■ **TASK STATEMENT**
Write all of the lines below out again, exactly as they stand.

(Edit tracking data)
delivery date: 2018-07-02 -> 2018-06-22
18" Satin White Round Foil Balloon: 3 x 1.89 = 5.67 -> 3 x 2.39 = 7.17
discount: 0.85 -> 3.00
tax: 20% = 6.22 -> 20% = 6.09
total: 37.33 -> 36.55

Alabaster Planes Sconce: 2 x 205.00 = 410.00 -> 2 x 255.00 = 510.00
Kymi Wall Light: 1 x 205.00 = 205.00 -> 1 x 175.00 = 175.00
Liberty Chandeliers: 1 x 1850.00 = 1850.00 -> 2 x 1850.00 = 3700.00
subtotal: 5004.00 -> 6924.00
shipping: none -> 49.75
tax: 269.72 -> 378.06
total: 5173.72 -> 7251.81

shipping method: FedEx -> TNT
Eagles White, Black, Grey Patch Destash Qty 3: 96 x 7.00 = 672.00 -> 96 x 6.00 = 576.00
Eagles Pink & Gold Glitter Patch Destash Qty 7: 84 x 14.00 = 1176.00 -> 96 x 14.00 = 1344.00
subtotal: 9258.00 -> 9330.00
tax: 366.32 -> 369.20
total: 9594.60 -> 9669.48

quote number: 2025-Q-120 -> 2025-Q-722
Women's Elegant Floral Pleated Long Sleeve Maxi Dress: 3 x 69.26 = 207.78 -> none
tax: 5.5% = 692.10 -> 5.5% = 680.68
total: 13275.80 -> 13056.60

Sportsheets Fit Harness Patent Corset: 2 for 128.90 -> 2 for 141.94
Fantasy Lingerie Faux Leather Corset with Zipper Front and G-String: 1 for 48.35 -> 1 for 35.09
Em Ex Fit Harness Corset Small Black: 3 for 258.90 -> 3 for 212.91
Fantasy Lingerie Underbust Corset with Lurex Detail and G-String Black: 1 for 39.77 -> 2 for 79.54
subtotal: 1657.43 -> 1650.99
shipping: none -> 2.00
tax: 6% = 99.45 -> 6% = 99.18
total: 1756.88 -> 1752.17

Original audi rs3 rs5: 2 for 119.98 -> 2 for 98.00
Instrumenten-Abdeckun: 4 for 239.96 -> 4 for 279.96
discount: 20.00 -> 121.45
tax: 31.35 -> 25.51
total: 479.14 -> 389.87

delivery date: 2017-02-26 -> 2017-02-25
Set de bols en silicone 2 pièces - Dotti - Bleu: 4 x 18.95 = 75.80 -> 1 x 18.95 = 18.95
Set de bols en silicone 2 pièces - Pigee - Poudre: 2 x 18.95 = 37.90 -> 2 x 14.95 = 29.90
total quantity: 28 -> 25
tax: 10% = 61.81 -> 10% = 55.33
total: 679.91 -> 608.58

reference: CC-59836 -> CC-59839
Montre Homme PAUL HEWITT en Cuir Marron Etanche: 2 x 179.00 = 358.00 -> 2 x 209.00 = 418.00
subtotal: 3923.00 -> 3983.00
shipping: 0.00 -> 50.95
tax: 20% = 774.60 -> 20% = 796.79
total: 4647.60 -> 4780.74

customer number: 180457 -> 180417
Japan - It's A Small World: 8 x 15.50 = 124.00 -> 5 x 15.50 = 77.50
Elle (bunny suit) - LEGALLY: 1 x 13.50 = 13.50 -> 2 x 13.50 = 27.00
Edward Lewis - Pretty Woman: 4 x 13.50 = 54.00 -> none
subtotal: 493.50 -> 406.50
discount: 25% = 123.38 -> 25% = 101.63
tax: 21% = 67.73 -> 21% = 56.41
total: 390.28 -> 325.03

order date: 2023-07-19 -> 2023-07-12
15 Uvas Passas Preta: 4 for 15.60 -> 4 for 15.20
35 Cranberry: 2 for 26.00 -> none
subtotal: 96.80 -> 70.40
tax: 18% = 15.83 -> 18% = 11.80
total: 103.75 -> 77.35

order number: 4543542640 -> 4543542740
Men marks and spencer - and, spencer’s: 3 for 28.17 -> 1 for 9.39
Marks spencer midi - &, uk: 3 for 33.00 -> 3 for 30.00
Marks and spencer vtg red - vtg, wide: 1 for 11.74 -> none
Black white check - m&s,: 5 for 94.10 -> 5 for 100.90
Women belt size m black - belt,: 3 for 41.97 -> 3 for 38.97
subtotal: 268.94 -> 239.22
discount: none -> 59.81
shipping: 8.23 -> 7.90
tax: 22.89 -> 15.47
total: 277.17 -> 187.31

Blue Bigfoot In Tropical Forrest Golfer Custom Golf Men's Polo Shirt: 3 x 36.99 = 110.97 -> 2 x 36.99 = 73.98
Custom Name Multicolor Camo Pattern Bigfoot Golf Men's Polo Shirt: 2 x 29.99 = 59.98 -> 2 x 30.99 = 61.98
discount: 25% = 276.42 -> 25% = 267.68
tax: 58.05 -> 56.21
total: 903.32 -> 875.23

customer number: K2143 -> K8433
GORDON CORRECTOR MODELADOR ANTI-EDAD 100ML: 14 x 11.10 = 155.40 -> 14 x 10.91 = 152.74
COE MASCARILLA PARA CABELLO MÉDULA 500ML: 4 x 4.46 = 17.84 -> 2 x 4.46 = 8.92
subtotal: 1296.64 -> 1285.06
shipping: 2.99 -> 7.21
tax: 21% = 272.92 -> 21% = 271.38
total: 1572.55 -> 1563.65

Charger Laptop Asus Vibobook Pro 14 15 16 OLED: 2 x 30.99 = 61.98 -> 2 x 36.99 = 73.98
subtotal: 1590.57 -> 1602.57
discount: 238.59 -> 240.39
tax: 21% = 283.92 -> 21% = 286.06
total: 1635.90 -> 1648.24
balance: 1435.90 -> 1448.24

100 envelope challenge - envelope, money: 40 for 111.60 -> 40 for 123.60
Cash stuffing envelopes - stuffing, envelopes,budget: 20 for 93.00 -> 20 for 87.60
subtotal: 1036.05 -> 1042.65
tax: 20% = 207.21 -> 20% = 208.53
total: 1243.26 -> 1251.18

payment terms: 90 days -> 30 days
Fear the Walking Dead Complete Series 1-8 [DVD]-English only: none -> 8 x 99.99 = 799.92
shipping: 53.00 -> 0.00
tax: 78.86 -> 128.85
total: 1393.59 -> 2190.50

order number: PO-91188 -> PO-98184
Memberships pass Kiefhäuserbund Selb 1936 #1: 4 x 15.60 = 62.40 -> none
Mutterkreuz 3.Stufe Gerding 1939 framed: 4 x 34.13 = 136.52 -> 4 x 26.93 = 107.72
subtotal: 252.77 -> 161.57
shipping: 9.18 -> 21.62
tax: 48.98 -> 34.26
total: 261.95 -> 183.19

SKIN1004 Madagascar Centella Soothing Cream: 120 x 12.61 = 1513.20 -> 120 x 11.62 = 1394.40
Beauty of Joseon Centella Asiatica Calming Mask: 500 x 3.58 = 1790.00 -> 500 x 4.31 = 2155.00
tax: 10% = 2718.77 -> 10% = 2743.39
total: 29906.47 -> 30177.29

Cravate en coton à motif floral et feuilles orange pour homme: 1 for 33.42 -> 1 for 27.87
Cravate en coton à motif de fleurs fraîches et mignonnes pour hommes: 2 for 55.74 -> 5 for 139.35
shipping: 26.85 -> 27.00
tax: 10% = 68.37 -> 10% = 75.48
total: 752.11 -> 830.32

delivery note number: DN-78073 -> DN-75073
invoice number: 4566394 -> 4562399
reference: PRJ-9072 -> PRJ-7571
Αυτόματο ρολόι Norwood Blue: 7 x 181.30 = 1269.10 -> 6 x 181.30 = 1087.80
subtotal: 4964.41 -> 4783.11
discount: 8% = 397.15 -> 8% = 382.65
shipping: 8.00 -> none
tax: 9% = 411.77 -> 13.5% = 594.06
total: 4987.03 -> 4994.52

■ **ANSWER BOX**
delivery date: 2018-07-02 -> 2018-06-22
18" Satin White Round Foil Balloon: 3 x 1.89 = 5.67 -> 3 x 2.39 = 7.17
discount: 0.85 -> 3.00
tax: 20% = 6.22 -> 20% = 6.09
total: 37.33 -> 36.55

Alabaster Planes Sconce: 2 x 205.00 = 410.00 -> 2 x 255.00 = 510.00
Kymi Wall Light: 1 x 205.00 = 205.00 -> 1 x 175.00 = 175.00
Liberty Chandeliers: 1 x 1850.00 = 1850.00 -> 2 x 1850.00 = 3700.00
subtotal: 5004.00 -> 6924.00
shipping: none -> 49.75
tax: 269.72 -> 378.06
total: 5173.72 -> 7251.81

shipping method: FedEx -> TNT
Eagles White, Black, Grey Patch Destash Qty 3: 96 x 7.00 = 672.00 -> 96 x 6.00 = 576.00
Eagles Pink & Gold Glitter Patch Destash Qty 7: 84 x 14.00 = 1176.00 -> 96 x 14.00 = 1344.00
subtotal: 9258.00 -> 9330.00
tax: 366.32 -> 369.20
total: 9594.60 -> 9669.48

quote number: 2025-Q-120 -> 2025-Q-722
Women's Elegant Floral Pleated Long Sleeve Maxi Dress: 3 x 69.26 = 207.78 -> none
tax: 5.5% = 692.10 -> 5.5% = 680.68
total: 13275.80 -> 13056.60

Sportsheets Fit Harness Patent Corset: 2 for 128.90 -> 2 for 141.94
Fantasy Lingerie Faux Leather Corset with Zipper Front and G-String: 1 for 48.35 -> 1 for 35.09
Em Ex Fit Harness Corset Small Black: 3 for 258.90 -> 3 for 212.91
Fantasy Lingerie Underbust Corset with Lurex Detail and G-String Black: 1 for 39.77 -> 2 for 79.54
subtotal: 1657.43 -> 1650.99
shipping: none -> 2.00
tax: 6% = 99.45 -> 6% = 99.18
total: 1756.88 -> 1752.17

Original audi rs3 rs5: 2 for 119.98 -> 2 for 98.00
Instrumenten-Abdeckun: 4 for 239.96 -> 4 for 279.96
discount: 20.00 -> 121.45
tax: 31.35 -> 25.51
total: 479.14 -> 389.87

delivery date: 2017-02-26 -> 2017-02-25
Set de bols en silicone 2 pièces - Dotti - Bleu: 4 x 18.95 = 75.80 -> 1 x 18.95 = 18.95
Set de bols en silicone 2 pièces - Pigee - Poudre: 2 x 18.95 = 37.90 -> 2 x 14.95 = 29.90
total quantity: 28 -> 25
tax: 10% = 61.81 -> 10% = 55.33
total: 679.91 -> 608.58

reference: CC-59836 -> CC-59839
Montre Homme PAUL HEWITT en Cuir Marron Etanche: 2 x 179.00 = 358.00 -> 2 x 209.00 = 418.00
subtotal: 3923.00 -> 3983.00
shipping: 0.00 -> 50.95
tax: 20% = 774.60 -> 20% = 796.79
total: 4647.60 -> 4780.74

customer number: 180457 -> 180417
Japan - It's A Small World: 8 x 15.50 = 124.00 -> 5 x 15.50 = 77.50
Elle (bunny suit) - LEGALLY: 1 x 13.50 = 13.50 -> 2 x 13.50 = 27.00
Edward Lewis - Pretty Woman: 4 x 13.50 = 54.00 -> none
subtotal: 493.50 -> 406.50
discount: 25% = 123.38 -> 25% = 101.63
tax: 21% = 67.73 -> 21% = 56.41
total: 390.28 -> 325.03

order date: 2023-07-19 -> 2023-07-12
15 Uvas Passas Preta: 4 for 15.60 -> 4 for 15.20
35 Cranberry: 2 for 26.00 -> none
subtotal: 96.80 -> 70.40
tax: 18% = 15.83 -> 18% = 11.80
total: 103.75 -> 77.35

order number: 4543542640 -> 4543542740
Men marks and spencer - and, spencer’s: 3 for 28.17 -> 1 for 9.39
Marks spencer midi - &, uk: 3 for 33.00 -> 3 for 30.00
Marks and spencer vtg red - vtg, wide: 1 for 11.74 -> none
Black white check - m&s,: 5 for 94.10 -> 5 for 100.90
Women belt size m black - belt,: 3 for 41.97 -> 3 for 38.97
subtotal: 268.94 -> 239.22
discount: none -> 59.81
shipping: 8.23 -> 7.90
tax: 22.89 -> 15.47
total: 277.17 -> 187.31

Blue Bigfoot In Tropical Forrest Golfer Custom Golf Men's Polo Shirt: 3 x 36.99 = 110.97 -> 2 x 36.99 = 73.98
Custom Name Multicolor Camo Pattern Bigfoot Golf Men's Polo Shirt: 2 x 29.99 = 59.98 -> 2 x 30.99 = 61.98
discount: 25% = 276.42 -> 25% = 267.68
tax: 58.05 -> 56.21
total: 903.32 -> 875.23

customer number: K2143 -> K8433
GORDON CORRECTOR MODELADOR ANTI-EDAD 100ML: 14 x 11.10 = 155.40 -> 14 x 10.91 = 152.74
COE MASCARILLA PARA CABELLO MÉDULA 500ML: 4 x 4.46 = 17.84 -> 2 x 4.46 = 8.92
subtotal: 1296.64 -> 1285.06
shipping: 2.99 -> 7.21
tax: 21% = 272.92 -> 21% = 271.38
total: 1572.55 -> 1563.65

Charger Laptop Asus Vibobook Pro 14 15 16 OLED: 2 x 30.99 = 61.98 -> 2 x 36.99 = 73.98
subtotal: 1590.57 -> 1602.57
discount: 238.59 -> 240.39
tax: 21% = 283.92 -> 21% = 286.06
total: 1635.90 -> 1648.24
balance: 1435.90 -> 1448.24

100 envelope challenge - envelope, money: 40 for 111.60 -> 40 for 123.60
Cash stuffing envelopes - stuffing, envelopes,budget: 20 for 93.00 -> 20 for 87.60
subtotal: 1036.05 -> 1042.65
tax: 20% = 207.21 -> 20% = 208.53
total: 1243.26 -> 1251.18

payment terms: 90 days -> 30 days
Fear the Walking Dead Complete Series 1-8 [DVD]-English only: none -> 8 x 99.99 = 799.92
shipping: 53.00 -> 0.00
tax: 78.86 -> 128.85
total: 1393.59 -> 2190.50

order number: PO-91188 -> PO-98184
Memberships pass Kiefhäuserbund Selb 1936 #1: 4 x 15.60 = 62.40 -> none
Mutterkreuz 3.Stufe Gerding 1939 framed: 4 x 34.13 = 136.52 -> 4 x 26.93 = 107.72
subtotal: 252.77 -> 161.57
shipping: 9.18 -> 21.62
tax: 48.98 -> 34.26
total: 261.95 -> 183.19

SKIN1004 Madagascar Centella Soothing Cream: 120 x 12.61 = 1513.20 -> 120 x 11.62 = 1394.40
Beauty of Joseon Centella Asiatica Calming Mask: 500 x 3.58 = 1790.00 -> 500 x 4.31 = 2155.00
tax: 10% = 2718.77 -> 10% = 2743.39
total: 29906.47 -> 30177.29

Cravate en coton à motif floral et feuilles orange pour homme: 1 for 33.42 -> 1 for 27.87
Cravate en coton à motif de fleurs fraîches et mignonnes pour hommes: 2 for 55.74 -> 5 for 139.35
shipping: 26.85 -> 27.00
tax: 10% = 68.37 -> 10% = 75.48
total: 752.11 -> 830.32

delivery note number: DN-78073 -> DN-75073
invoice number: 4566394 -> 4562399
reference: PRJ-9072 -> PRJ-7571
Αυτόματο ρολόι Norwood Blue: 7 x 181.30 = 1269.10 -> 6 x 181.30 = 1087.80
subtotal: 4964.41 -> 4783.11
discount: 8% = 397.15 -> 8% = 382.65
shipping: 8.00 -> none
tax: 9% = 411.77 -> 13.5% = 594.06
total: 4987.03 -> 4994.52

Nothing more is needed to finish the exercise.